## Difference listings
-.-.-

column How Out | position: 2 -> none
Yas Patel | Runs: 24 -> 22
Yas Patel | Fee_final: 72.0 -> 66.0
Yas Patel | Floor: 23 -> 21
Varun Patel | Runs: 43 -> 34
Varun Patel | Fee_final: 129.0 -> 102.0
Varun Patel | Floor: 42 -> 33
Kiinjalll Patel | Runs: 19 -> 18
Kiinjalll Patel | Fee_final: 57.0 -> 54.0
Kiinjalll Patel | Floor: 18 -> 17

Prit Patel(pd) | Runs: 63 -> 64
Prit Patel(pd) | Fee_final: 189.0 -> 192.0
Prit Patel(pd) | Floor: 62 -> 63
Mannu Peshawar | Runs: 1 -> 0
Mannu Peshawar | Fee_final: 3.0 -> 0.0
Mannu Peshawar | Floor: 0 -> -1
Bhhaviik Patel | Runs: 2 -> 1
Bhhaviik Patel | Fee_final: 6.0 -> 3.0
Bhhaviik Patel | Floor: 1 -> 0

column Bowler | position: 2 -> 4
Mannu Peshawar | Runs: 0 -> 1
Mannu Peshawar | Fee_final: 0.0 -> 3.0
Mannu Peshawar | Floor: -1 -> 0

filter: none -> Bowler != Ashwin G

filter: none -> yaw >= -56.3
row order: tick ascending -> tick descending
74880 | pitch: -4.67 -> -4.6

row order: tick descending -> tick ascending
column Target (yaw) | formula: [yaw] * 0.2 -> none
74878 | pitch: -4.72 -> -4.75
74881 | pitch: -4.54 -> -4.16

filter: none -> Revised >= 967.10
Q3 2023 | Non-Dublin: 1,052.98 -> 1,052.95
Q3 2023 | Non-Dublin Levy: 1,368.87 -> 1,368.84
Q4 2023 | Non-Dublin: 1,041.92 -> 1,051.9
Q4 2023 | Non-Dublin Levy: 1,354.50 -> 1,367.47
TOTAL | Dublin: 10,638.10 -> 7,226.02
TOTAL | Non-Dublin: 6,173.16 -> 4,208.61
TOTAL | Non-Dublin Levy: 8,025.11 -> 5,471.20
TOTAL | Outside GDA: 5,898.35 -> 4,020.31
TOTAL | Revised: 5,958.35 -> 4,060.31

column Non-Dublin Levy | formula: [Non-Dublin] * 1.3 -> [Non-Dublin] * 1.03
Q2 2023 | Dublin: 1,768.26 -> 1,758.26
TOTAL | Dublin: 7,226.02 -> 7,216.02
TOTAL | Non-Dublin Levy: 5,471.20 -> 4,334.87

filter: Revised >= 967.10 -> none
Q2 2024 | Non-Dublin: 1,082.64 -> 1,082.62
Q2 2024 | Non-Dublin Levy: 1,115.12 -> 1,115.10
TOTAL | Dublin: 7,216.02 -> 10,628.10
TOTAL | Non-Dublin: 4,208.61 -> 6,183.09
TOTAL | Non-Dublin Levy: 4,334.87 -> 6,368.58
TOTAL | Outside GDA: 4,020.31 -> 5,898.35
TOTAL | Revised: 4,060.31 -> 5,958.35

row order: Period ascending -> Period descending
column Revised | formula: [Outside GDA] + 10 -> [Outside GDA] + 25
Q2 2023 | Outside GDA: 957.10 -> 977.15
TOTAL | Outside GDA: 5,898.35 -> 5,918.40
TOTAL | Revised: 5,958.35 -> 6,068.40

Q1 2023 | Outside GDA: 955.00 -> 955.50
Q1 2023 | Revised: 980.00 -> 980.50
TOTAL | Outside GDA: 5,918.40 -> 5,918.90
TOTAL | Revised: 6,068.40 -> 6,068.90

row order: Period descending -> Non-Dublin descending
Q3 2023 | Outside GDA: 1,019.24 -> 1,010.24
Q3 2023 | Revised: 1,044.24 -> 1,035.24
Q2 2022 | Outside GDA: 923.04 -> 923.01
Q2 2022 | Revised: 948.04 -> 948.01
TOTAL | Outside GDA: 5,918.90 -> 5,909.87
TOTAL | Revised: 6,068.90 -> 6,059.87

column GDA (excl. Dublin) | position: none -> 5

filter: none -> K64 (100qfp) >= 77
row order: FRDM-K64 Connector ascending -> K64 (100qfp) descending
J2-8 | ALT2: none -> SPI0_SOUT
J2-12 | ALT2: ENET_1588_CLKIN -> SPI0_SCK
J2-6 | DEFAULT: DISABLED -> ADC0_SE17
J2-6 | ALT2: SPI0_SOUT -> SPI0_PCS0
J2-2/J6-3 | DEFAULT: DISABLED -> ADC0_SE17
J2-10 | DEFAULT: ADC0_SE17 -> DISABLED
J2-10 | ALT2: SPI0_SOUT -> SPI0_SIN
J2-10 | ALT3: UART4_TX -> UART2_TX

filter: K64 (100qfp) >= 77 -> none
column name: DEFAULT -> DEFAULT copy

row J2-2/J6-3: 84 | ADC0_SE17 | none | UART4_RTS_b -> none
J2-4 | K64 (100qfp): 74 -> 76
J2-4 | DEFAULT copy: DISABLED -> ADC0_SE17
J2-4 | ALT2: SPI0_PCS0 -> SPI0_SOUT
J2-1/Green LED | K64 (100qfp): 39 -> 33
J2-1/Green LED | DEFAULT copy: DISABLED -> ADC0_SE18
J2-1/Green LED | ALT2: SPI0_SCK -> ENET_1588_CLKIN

-.-.-

## Task brief
Write down every line of the data exactly as it appears above.

## Finished exercise
column How Out | position: 2 -> none
Yas Patel | Runs: 24 -> 22
Yas Patel | Fee_final: 72.0 -> 66.0
Yas Patel | Floor: 23 -> 21
Varun Patel | Runs: 43 -> 34
Varun Patel | Fee_final: 129.0 -> 102.0
Varun Patel | Floor: 42 -> 33
Kiinjalll Patel | Runs: 19 -> 18
Kiinjalll Patel | Fee_final: 57.0 -> 54.0
Kiinjalll Patel | Floor: 18 -> 17

Prit Patel(pd) | Runs: 63 -> 64
Prit Patel(pd) | Fee_final: 189.0 -> 192.0
Prit Patel(pd) | Floor: 62 -> 63
Mannu Peshawar | Runs: 1 -> 0
Mannu Peshawar | Fee_final: 3.0 -> 0.0
Mannu Peshawar | Floor: 0 -> -1
Bhhaviik Patel | Runs: 2 -> 1
Bhhaviik Patel | Fee_final: 6.0 -> 3.0
Bhhaviik Patel | Floor: 1 -> 0

column Bowler | position: 2 -> 4
Mannu Peshawar | Runs: 0 -> 1
Mannu Peshawar | Fee_final: 0.0 -> 3.0
Mannu Peshawar | Floor: -1 -> 0

filter: none -> Bowler != Ashwin G

filter: none -> yaw >= -56.3
row order: tick ascending -> tick descending
74880 | pitch: -4.67 -> -4.6

row order: tick descending -> tick ascending
column Target (yaw) | formula: [yaw] * 0.2 -> none
74878 | pitch: -4.72 -> -4.75
74881 | pitch: -4.54 -> -4.16

filter: none -> Revised >= 967.10
Q3 2023 | Non-Dublin: 1,052.98 -> 1,052.95
Q3 2023 | Non-Dublin Levy: 1,368.87 -> 1,368.84
Q4 2023 | Non-Dublin: 1,041.92 -> 1,051.9
Q4 2023 | Non-Dublin Levy: 1,354.50 -> 1,367.47
TOTAL | Dublin: 10,638.10 -> 7,226.02
TOTAL | Non-Dublin: 6,173.16 -> 4,208.61
TOTAL | Non-Dublin Levy: 8,025.11 -> 5,471.20
TOTAL | Outside GDA: 5,898.35 -> 4,020.31
TOTAL | Revised: 5,958.35 -> 4,060.31

column Non-Dublin Levy | formula: [Non-Dublin] * 1.3 -> [Non-Dublin] * 1.03
Q2 2023 | Dublin: 1,768.26 -> 1,758.26
TOTAL | Dublin: 7,226.02 -> 7,216.02
TOTAL | Non-Dublin Levy: 5,471.20 -> 4,334.87

filter: Revised >= 967.10 -> none
Q2 2024 | Non-Dublin: 1,082.64 -> 1,082.62
Q2 2024 | Non-Dublin Levy: 1,115.12 -> 1,115.10
TOTAL | Dublin: 7,216.02 -> 10,628.10
TOTAL | Non-Dublin: 4,208.61 -> 6,183.09
TOTAL | Non-Dublin Levy: 4,334.87 -> 6,368.58
TOTAL | Outside GDA: 4,020.31 -> 5,898.35
TOTAL | Revised: 4,060.31 -> 5,958.35

row order: Period ascending -> Period descending
column Revised | formula: [Outside GDA] + 10 -> [Outside GDA] + 25
Q2 2023 | Outside GDA: 957.10 -> 977.15
TOTAL | Outside GDA: 5,898.35 -> 5,918.40
TOTAL | Revised: 5,958.35 -> 6,068.40

Q1 2023 | Outside GDA: 955.00 -> 955.50
Q1 2023 | Revised: 980.00 -> 980.50
TOTAL | Outside GDA: 5,918.40 -> 5,918.90
TOTAL | Revised: 6,068.40 -> 6,068.90

row order: Period descending -> Non-Dublin descending
Q3 2023 | Outside GDA: 1,019.24 -> 1,010.24
Q3 2023 | Revised: 1,044.24 -> 1,035.24
Q2 2022 | Outside GDA: 923.04 -> 923.01
Q2 2022 | Revised: 948.04 -> 948.01
TOTAL | Outside GDA: 5,918.90 -> 5,909.87
TOTAL | Revised: 6,068.90 -> 6,059.87

column GDA (excl. Dublin) | position: none -> 5

filter: none -> K64 (100qfp) >= 77
row order: FRDM-K64 Connector ascending -> K64 (100qfp) descending
J2-8 | ALT2: none -> SPI0_SOUT
J2-12 | ALT2: ENET_1588_CLKIN -> SPI0_SCK
J2-6 | DEFAULT: DISABLED -> ADC0_SE17
J2-6 | ALT2: SPI0_SOUT -> SPI0_PCS0
J2-2/J6-3 | DEFAULT: DISABLED -> ADC0_SE17
J2-10 | DEFAULT: ADC0_SE17 -> DISABLED
J2-10 | ALT2: SPI0_SOUT -> SPI0_SIN
J2-10 | ALT3: UART4_TX -> UART2_TX

filter: K64 (100qfp) >= 77 -> none
column name: DEFAULT -> DEFAULT copy

row J2-2/J6-3: 84 | ADC0_SE17 | none | UART4_RTS_b -> none
J2-4 | K64 (100qfp): 74 -> 76
J2-4 | DEFAULT copy: DISABLED -> ADC0_SE17
J2-4 | ALT2: SPI0_PCS0 -> SPI0_SOUT
J2-1/Green LED | K64 (100qfp): 39 -> 33
J2-1/Green LED | DEFAULT copy: DISABLED -> ADC0_SE18
J2-1/Green LED | ALT2: SPI0_SCK -> ENET_1588_CLKIN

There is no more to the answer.